Notwithstanding the problems and difficulties that we described in the previous paragraphs, we do feel that sophisticated players in the institutional money management community should take asset allocation seriously and make it the core of their investment process. The combination of potentially high excess returns and high risk warrant above-average attention instead of a seemingly passive treatment of the issue. Especially because passivity is in many instances based on a not too sophisticated strategic benchmarking process that suffers from subjectivity, infrequent updating and naïve basic assumptions. And even if the result of our structured research efforts is that we are not able to generate statistically significant excess returns for all asset class/country combinations, we should still try to make the most of our information. This means that we have to be active when possible and passive when information coefficients are close to zero. Relatively low R-squares and models that are not as ‘ideal’ as we would want them to be will then – in combination with the high risk profile of asset class deviations compared to benchmark weight deviations in asset selection strategies – translate into relatively small absolute active weights vis-à-vis our strategic benchmark. But that is in itself not a big problem, because the relative added value of a one percentage-point benchmark deviation in asset allocation strategies is higher than the same deviation in an asset selection strategy.
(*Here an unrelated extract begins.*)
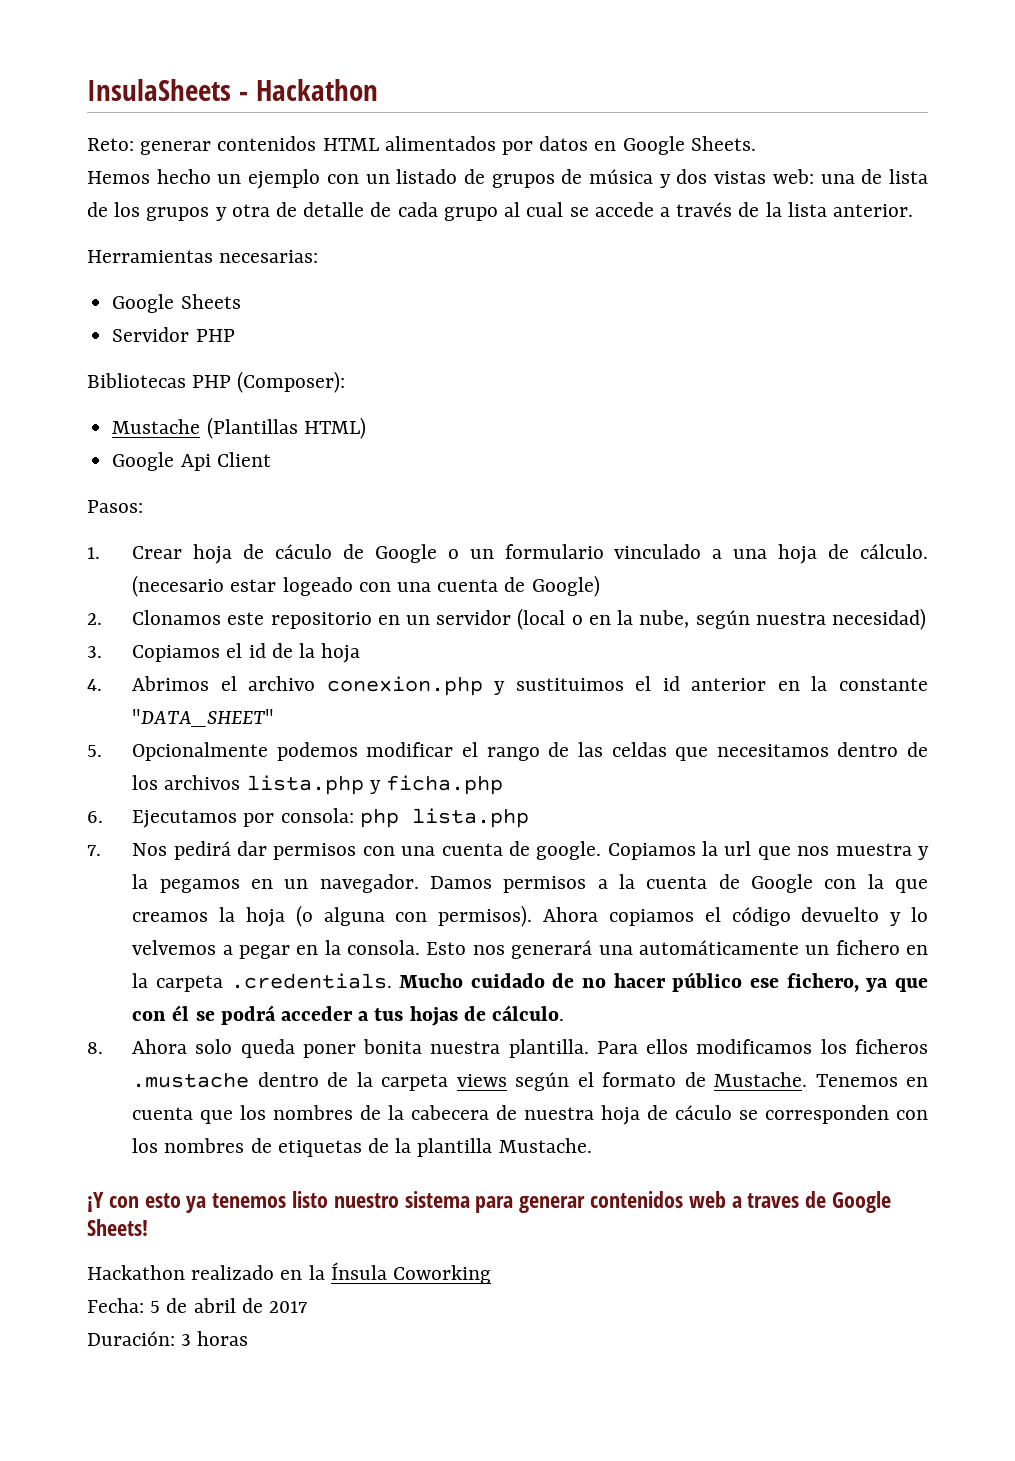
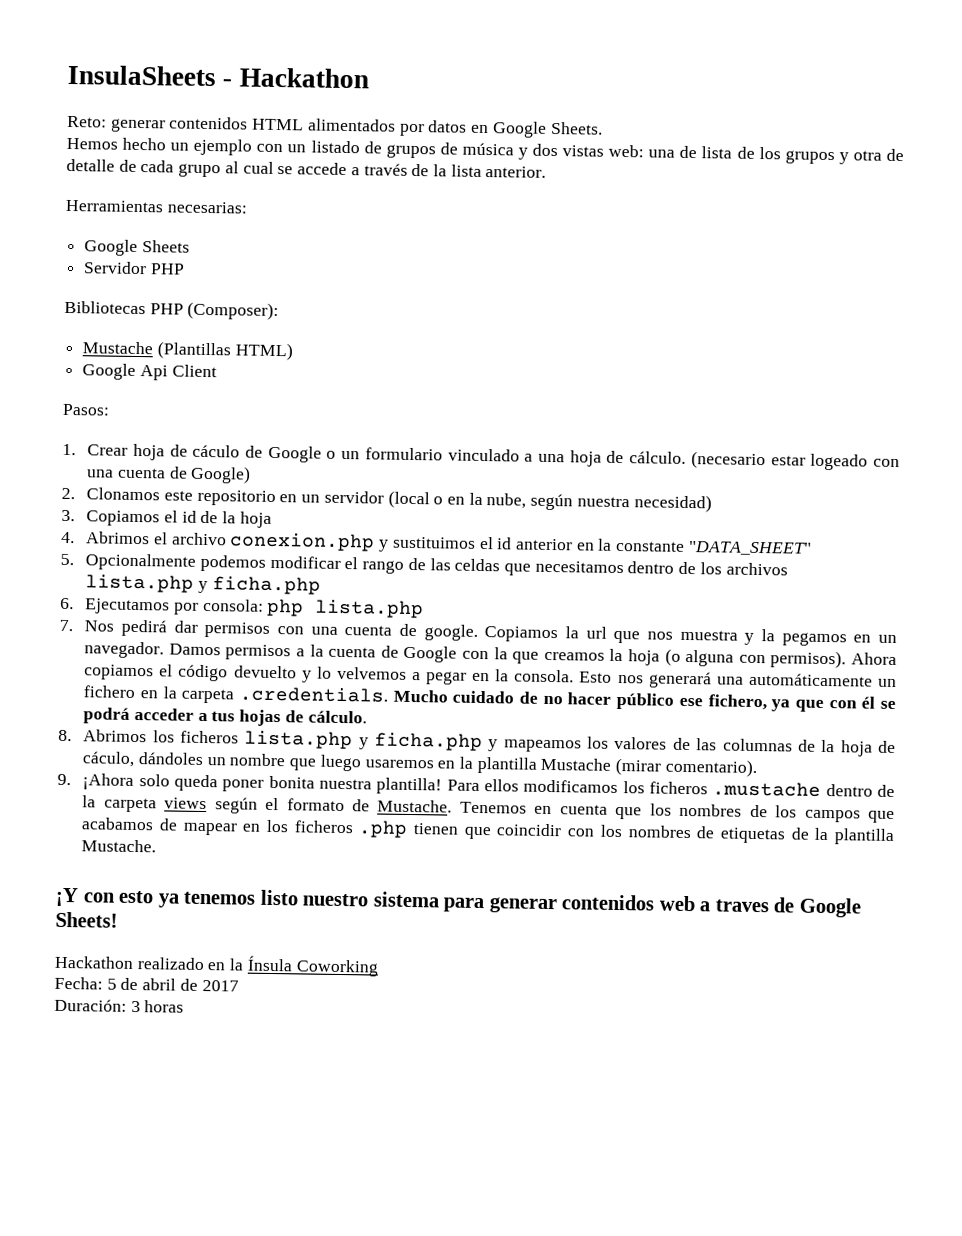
[132,1039,188,1054] Ahora -> [83,729,896,757] [82,751,757,778] [57,773,135,790] Abrimos los ficheros lista.php y ficha.php y mapeamos los valores de las columnas de la hoja de cáculo, dándoles un nombre que luego usaremos en la plantilla Mustache (mirar comentario). // 9. ¡Ahora
[508,1039,589,1058] plantilla. -> [376,777,443,795] plantilla!
[388,1105,890,1125] la cabecera de nuestra hoja de cáculo se corresponden -> [775,805,895,824] [81,817,563,840] los campos que acabamos de mapear en los ficheros .php tienen que coincidir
Erik van Dijk is CEO at Palladyne Asset Management in Amsterdam
1 Solnik, B., Predictable Time-Varying Components of International Asset Returns, Research Foundation of the Institute of Chartered Financial Analysts, Charlottesville (Virginia), 1993.
2 We can of course add more asset categories (like for example real estate, private equity, commodities etc.) and/or countries, but the relative ‘bet size’ will remain large compared to asset selection.
3 See for example Grinold & Kahn’s excellent handbook on active investment management: Grinold, R.C. & R. Kahn, Active Portfolio Management, McGraw-Hill, New York, 2000.
4 Markowitz, H.M., and Erik L. van Dijk, ‘Single-Period Risk-Return Analysis in a Changing World’, Palladyne Research Paper, November 2000.
5 R-squares in the range of 0 to 30% are to be expected in a well-functioning asset allocation framework with monthly observations with the majority of time-series models for individual asset class/country combinations ending somewhere in the 10-20% range. But researcher will find that a lot of work has to be done to get to that result.